Today’s edition of “Fish, Meet Barrel” is provoked by an incredibly silly article in Slate (shocking, I know).

Alec MacGillis is full of sad:

It’s a quadrennial complaint, but I’m going to make it anyway, and make it earlier than it’s been made before, because the problem has somehow managed to get even worse: It is simply insane how much we’ve pushed up our presidential campaigns.

Okay, first of all, you’re way behind the curve here, friend. People have already been complaining about the early start to the campaign for years.  Getting in on the game now is like writing a bold post in 2015 on the subject: “it’s finally time for someone to say it: people sure are into kale these days!”

The 2016 campaign started in the spring of 2008, when Obama locked up the Democratic nomination and Hillary had to start thinking about her next shot. And it’s been going on since then.  It was going on in 2012, as various Republicans watched the Romney campaign and started making adjustments in their own policies and personas. It was certainly going on all last year. And now, in 2015, it’s been going on long enough that candidates have already had time to run, fail, and drop out.
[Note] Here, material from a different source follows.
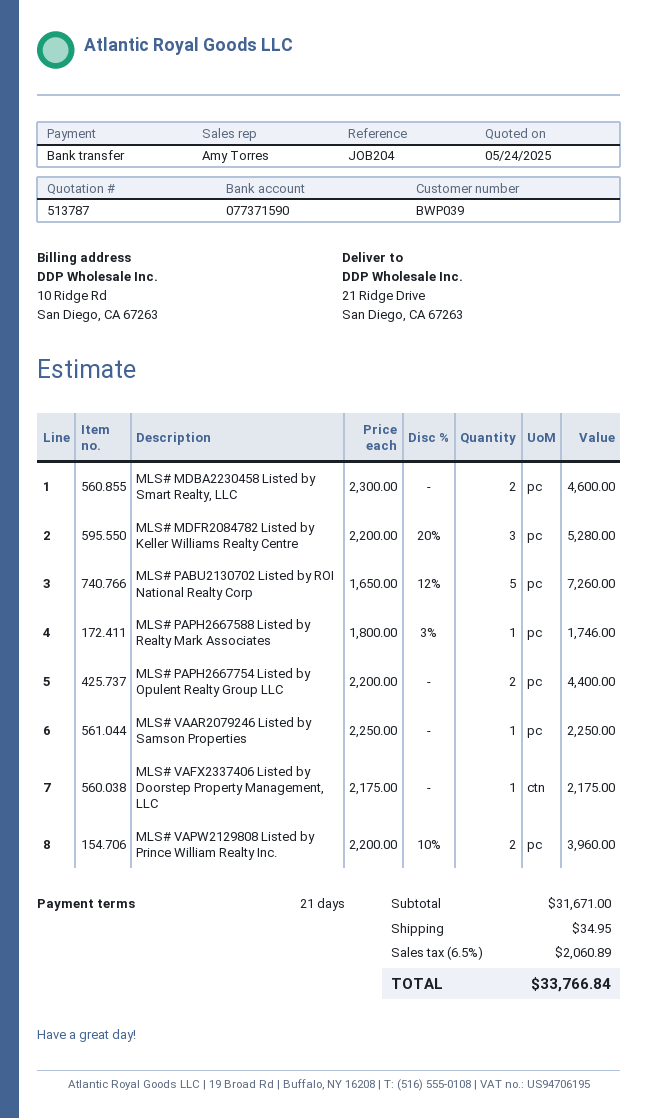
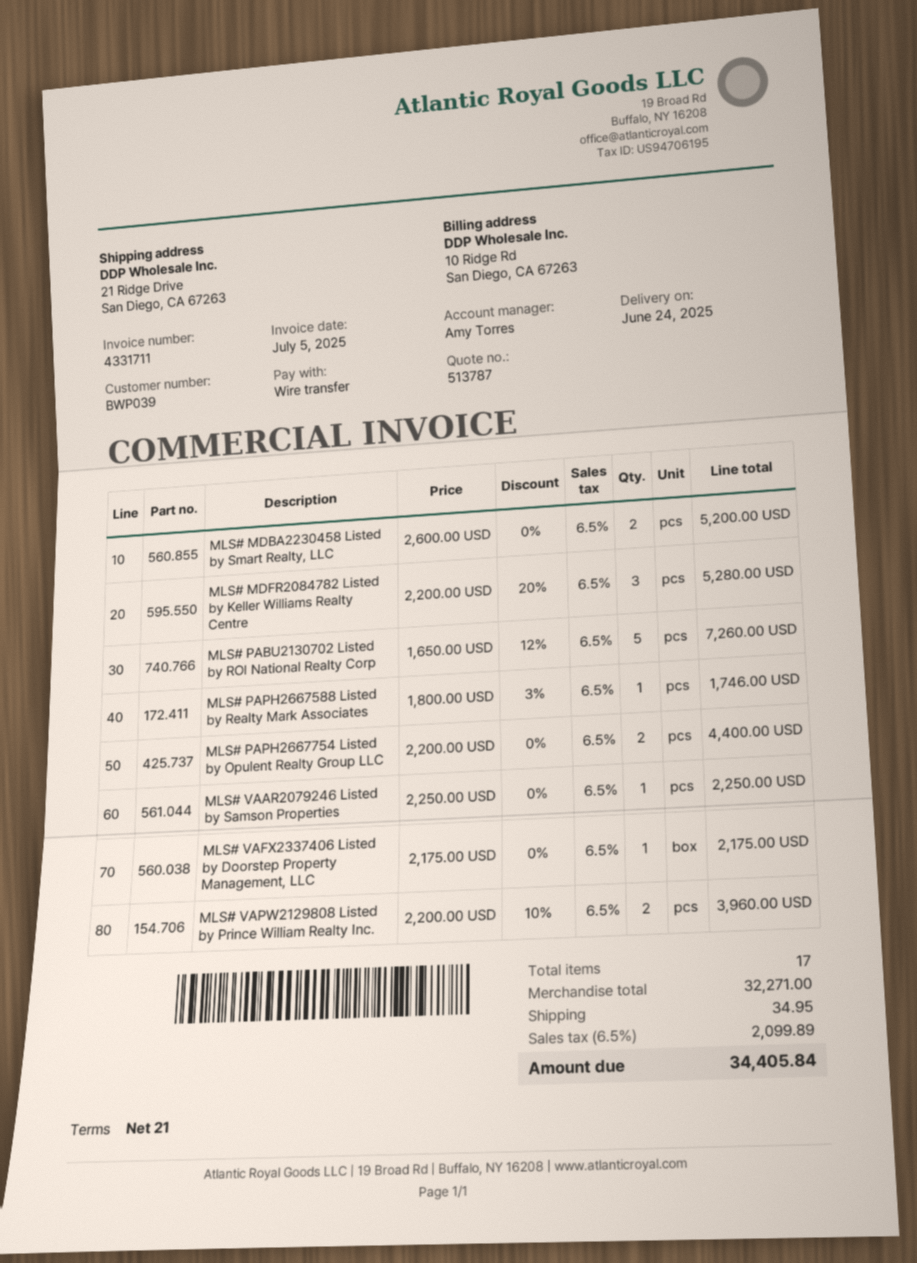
MLS# MDBA2230458 Listed by Smart Realty, LLC: 2 x 2300.00 = 4600.00 -> 2 x 2600.00 = 5200.00
subtotal: 31671.00 -> 32271.00
tax: 6.5% = 2060.89 -> 6.5% = 2099.89
total: 33766.84 -> 34405.84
Because look, campaigns are much more than handshaking in Iowa and New Hampshire, or debates. They’re a race for institutional support, party allegiance, and money.  If you want to be president, you’d have to be insane to think that your campaign begins the day you announce.

And here’s the other thing: that’s good. Being president is really, really important. It’s probably the single most important job in the world. Given that, it’s completely reasonable that campaigns are long and grueling affairs.  If you don’t want to read about it, you are more than free to ignore horse-race stories on the subject. But that doesn’t mean everyone else is obliged to follow suit.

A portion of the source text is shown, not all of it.